「仕事がデキない東大卒」が陥るただ1つの失敗 プライドが肥大した「東大までの人」には要注意
受験生のころに頭のなかに思い描いていた理想の自分と、東大に入ってから突きつけられる現実――そのギャップを認識したうえで、「自分は決して特別な人間なんかじゃない」と開き直ることができれば気は楽になる。さらに「せめて、いまの自分にできることを一生懸命にやろう」とまで考えが至れば、前向きに生きていける。
僕にかぎらず、大半の凡庸な東大卒業生は、そういう気持ちの折り合いをつけて自らの人生を生きているはずだ。しかし、ごく一部に、現実を受け止められず、かといって努力で現実を克服しようともせず、東大以外の大学とその学生・卒業生を見下すことで、精神の安定を保とうとするものたちもいる。
それが、「プライド肥大型」の東大卒だ。彼らのものの見方は、「平家にあらずんば人にあらず」ならぬ「東大卒にあらずんば人にあらず」である。
なぜプライドが肥大してしまうのか?
このような特権意識が形成されるのに理由がないわけではない。事の起こりは、彼らが東大受験生だった時期だ。
一般的に東大を受験しようとするとき、高校の授業や独学では情報量が足りない。そのため受験生の多くは現役・浪人を問わず予備校に通うことになるのだが、志望校を東大1本に絞って専用の試験対策をとることで勉強の効率は大幅にあがるため、たいていは各予備校に設置された「東大受験コース」を受講する。

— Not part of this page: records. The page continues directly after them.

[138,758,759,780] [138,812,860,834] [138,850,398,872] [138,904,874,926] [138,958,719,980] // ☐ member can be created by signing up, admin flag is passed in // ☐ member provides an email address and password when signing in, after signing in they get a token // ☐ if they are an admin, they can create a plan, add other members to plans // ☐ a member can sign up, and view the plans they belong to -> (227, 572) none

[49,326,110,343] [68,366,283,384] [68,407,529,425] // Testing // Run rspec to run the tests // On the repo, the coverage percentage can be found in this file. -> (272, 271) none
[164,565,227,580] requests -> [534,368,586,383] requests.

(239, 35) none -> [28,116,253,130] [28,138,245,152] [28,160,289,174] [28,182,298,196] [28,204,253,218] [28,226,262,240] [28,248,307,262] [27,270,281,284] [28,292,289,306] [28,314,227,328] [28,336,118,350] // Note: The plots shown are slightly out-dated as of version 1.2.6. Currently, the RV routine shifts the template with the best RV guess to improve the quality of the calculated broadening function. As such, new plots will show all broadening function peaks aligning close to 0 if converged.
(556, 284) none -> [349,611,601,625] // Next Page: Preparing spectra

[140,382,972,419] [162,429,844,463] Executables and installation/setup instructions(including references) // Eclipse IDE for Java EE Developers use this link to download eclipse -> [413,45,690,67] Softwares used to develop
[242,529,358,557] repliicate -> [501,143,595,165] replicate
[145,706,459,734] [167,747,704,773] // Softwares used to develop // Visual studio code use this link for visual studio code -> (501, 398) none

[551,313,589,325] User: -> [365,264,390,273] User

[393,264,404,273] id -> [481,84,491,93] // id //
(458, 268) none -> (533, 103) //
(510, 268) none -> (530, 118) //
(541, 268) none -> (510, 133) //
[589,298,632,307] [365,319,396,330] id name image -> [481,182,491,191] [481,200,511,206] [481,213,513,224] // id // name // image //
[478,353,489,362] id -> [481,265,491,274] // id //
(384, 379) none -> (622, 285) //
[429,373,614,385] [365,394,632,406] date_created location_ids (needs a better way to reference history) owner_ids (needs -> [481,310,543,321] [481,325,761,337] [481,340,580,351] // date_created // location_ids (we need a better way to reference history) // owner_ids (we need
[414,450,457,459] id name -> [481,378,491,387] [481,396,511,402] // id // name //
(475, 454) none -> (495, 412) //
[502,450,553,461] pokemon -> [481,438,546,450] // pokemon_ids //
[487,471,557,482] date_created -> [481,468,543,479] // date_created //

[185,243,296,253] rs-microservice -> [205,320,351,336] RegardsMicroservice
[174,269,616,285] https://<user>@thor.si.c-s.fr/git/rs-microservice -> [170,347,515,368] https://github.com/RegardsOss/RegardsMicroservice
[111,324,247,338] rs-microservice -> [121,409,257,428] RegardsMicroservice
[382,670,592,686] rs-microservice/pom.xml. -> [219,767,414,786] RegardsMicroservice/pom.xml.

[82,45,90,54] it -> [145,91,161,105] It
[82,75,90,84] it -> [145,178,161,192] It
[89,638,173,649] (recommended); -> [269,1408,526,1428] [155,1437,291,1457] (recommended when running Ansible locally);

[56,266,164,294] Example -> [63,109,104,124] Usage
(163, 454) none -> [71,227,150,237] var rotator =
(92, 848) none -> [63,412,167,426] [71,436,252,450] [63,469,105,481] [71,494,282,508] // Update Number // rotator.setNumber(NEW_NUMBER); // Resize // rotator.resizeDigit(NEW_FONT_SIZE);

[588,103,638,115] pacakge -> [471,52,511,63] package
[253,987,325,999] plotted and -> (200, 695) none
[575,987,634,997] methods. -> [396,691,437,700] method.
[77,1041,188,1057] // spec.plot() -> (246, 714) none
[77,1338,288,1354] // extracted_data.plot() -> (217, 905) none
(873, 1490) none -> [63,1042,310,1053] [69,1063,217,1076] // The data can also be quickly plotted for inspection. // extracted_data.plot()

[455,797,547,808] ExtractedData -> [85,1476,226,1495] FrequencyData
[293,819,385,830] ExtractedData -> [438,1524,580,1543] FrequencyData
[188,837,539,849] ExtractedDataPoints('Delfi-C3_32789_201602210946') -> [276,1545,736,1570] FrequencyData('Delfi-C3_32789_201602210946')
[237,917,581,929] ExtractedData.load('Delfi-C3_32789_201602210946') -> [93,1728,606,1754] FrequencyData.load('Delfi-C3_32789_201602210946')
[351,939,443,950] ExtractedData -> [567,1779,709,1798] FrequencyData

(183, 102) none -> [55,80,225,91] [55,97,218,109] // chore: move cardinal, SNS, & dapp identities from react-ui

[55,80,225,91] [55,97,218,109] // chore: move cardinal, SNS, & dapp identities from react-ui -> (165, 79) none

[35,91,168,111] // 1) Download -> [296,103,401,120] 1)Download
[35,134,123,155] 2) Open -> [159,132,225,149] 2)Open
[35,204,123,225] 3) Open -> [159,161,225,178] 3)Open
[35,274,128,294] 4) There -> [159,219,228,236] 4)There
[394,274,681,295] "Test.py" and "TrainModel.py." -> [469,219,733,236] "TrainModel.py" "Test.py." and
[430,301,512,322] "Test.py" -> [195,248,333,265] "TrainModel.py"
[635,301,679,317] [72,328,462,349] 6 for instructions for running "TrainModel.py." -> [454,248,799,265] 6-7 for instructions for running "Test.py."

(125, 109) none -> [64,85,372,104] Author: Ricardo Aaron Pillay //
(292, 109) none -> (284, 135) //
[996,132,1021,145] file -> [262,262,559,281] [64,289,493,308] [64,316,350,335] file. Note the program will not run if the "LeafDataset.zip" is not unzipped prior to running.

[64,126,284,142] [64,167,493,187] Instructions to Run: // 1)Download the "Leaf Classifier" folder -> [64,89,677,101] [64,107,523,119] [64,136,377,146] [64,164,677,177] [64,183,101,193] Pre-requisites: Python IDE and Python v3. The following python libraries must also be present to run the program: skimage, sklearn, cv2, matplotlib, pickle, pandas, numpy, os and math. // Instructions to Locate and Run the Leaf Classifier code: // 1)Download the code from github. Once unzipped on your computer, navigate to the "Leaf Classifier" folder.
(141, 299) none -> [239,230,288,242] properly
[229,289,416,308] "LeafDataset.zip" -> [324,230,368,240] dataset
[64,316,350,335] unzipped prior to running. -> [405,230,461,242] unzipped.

営利企業である予備校は受験生に最大の成果を与えるためにカンニング以外のことはなんでも指導する。そのなかには、「自己暗示」のようなメンタルのトレーニングもある。
これは、スポーツ選手がよく行っている訓練で、試合前に「自分は絶対に勝てる」「勝って当たり前」といったポジティブな思考を脳に徹底的に刷り込んでおくというものだ。この暗示によって、試合本番に緊張や不安によってパフォーマンスが低下することを防ぐ。
受験生も競い合いという点ではスポーツ選手と同じなので、予備校ではスポーツ選手さながらの暗示が施される。具体的には、「東大なんて受かって当たり前」という意識を受験生の脳に刷り込み、受験本番でも一切動じない「東大受験マシン」に仕立て上げるのだ。